Exercise aim: All lines below must be repeated exactly, with the pictures omitted.

Task inputs:
::::::
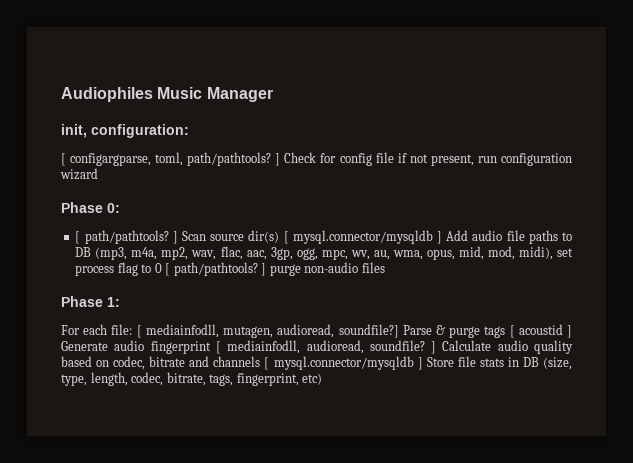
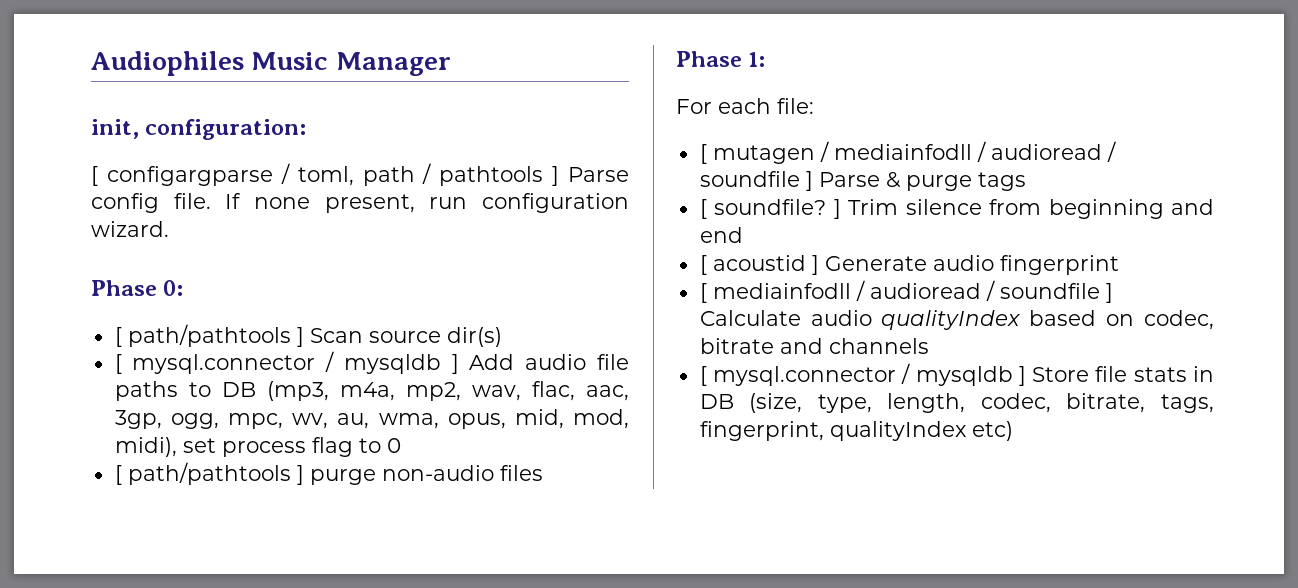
[70,152,428,166] configargparse, toml, path/pathtools? ] Check for config file if not -> [106,163,629,186] [91,193,310,213] configargparse / toml, path / pathtools ] Parse config file. If none
[60,168,98,180] wizard -> [91,221,169,237] wizard.
[84,230,169,244] path/pathtools? -> [127,324,291,347] path/pathtools
[283,230,433,244] [ mysql.connector/mysqldb -> [114,351,441,374] // [ mysql.connector / mysqldb
[165,262,258,276] [ path/pathtools? -> [114,462,291,485] // [ path/pathtools
[136,324,506,338] [ mediainfodll, mutagen, audioread, soundfile?] Parse & purge tags -> [699,141,1116,164] [699,171,1026,191] [699,199,1214,219] [699,227,743,243] // [ mutagen / mediainfodll / audioread / soundfile ] Parse & purge tags // [ soundfile? ] Trim silence from beginning and end //
[215,340,425,354] [ mediainfodll, audioread, soundfile? -> [699,280,1100,303] // [ mediainfodll / audioread / soundfile
[534,340,574,354] quality -> [881,310,1021,330] qualityIndex
[264,356,414,370] [ mysql.connector/mysqldb -> [699,363,1013,386] // [ mysql.connector / mysqldb
(299, 379) none -> [829,421,967,441] qualityIndex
::::::
Answer for the task:
[70,152,428,166] configargparse, toml, path/pathtools? ] Check for config file if not -> [106,163,629,186] [91,193,310,213] configargparse / toml, path / pathtools ] Parse config file. If none
[60,168,98,180] wizard -> [91,221,169,237] wizard.
[84,230,169,244] path/pathtools? -> [127,324,291,347] path/pathtools
[283,230,433,244] [ mysql.connector/mysqldb -> [114,351,441,374] // [ mysql.connector / mysqldb
[165,262,258,276] [ path/pathtools? -> [114,462,291,485] // [ path/pathtools
[136,324,506,338] [ mediainfodll, mutagen, audioread, soundfile?] Parse & purge tags -> [699,141,1116,164] [699,171,1026,191] [699,199,1214,219] [699,227,743,243] // [ mutagen / mediainfodll / audioread / soundfile ] Parse & purge tags // [ soundfile? ] Trim silence from beginning and end //
[215,340,425,354] [ mediainfodll, audioread, soundfile? -> [699,280,1100,303] // [ mediainfodll / audioread / soundfile
[534,340,574,354] quality -> [881,310,1021,330] qualityIndex
[264,356,414,370] [ mysql.connector/mysqldb -> [699,363,1013,386] // [ mysql.connector / mysqldb
(299, 379) none -> [829,421,967,441] qualityIndex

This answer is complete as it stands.